=== Work to be completed ===
Once the line with "[266,332,406,348] [79,359,96,375] 首先到达Controller层" is found in the data, output it and each following line exactly, up to and including the line with "[459,410,476,426] 的 -> (409, 578) none", and nothing before or after.

Modification records

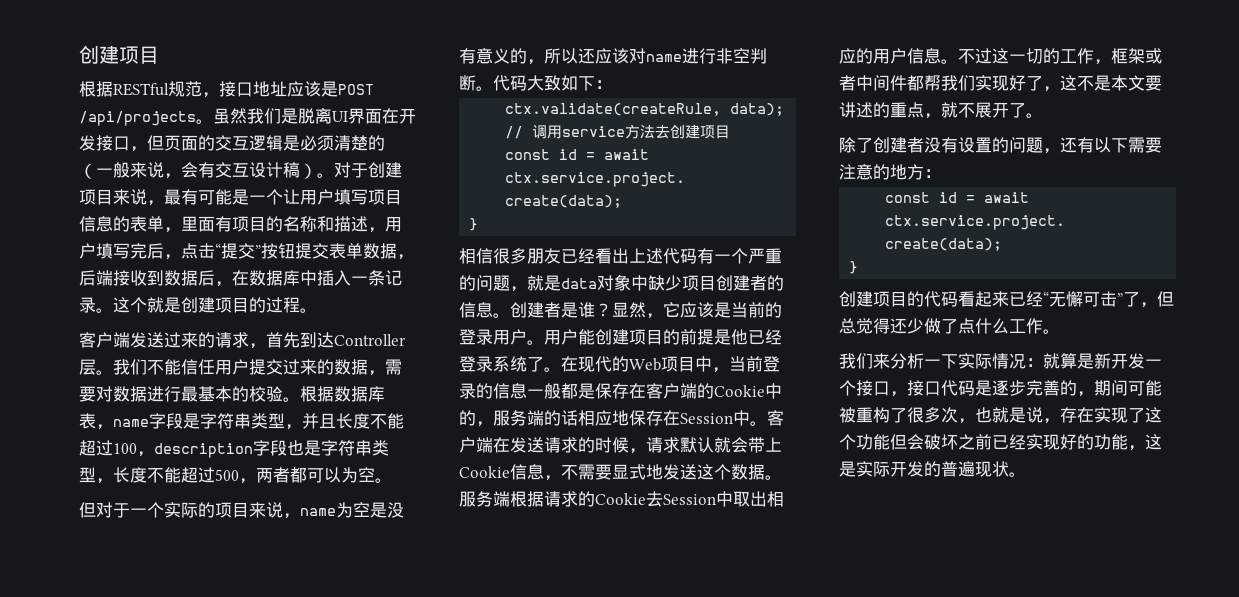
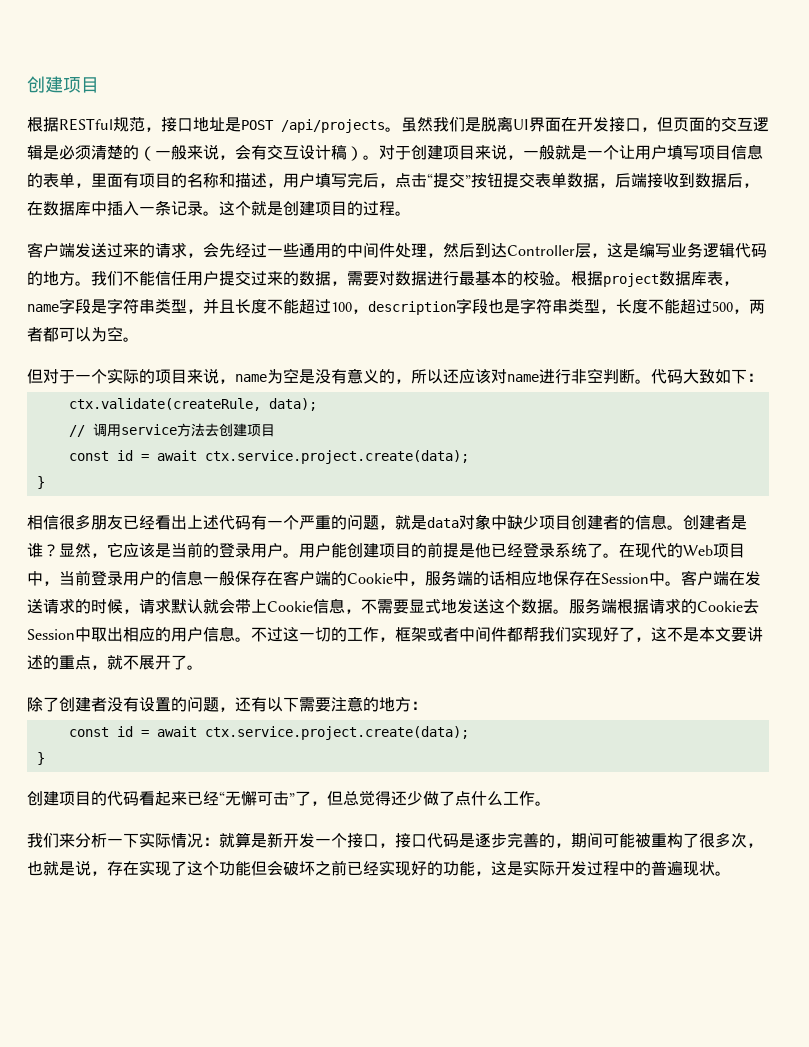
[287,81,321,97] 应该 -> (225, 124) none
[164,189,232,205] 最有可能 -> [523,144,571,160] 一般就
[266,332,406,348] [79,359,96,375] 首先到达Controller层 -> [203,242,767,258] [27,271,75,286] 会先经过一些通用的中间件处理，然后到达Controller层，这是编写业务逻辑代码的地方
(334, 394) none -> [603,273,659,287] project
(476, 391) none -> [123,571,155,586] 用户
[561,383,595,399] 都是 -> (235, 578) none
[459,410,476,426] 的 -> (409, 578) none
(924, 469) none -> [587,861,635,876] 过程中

=== Finished exercise ===
[266,332,406,348] [79,359,96,375] 首先到达Controller层 -> [203,242,767,258] [27,271,75,286] 会先经过一些通用的中间件处理，然后到达Controller层，这是编写业务逻辑代码的地方
(334, 394) none -> [603,273,659,287] project
(476, 391) none -> [123,571,155,586] 用户
[561,383,595,399] 都是 -> (235, 578) none
[459,410,476,426] 的 -> (409, 578) none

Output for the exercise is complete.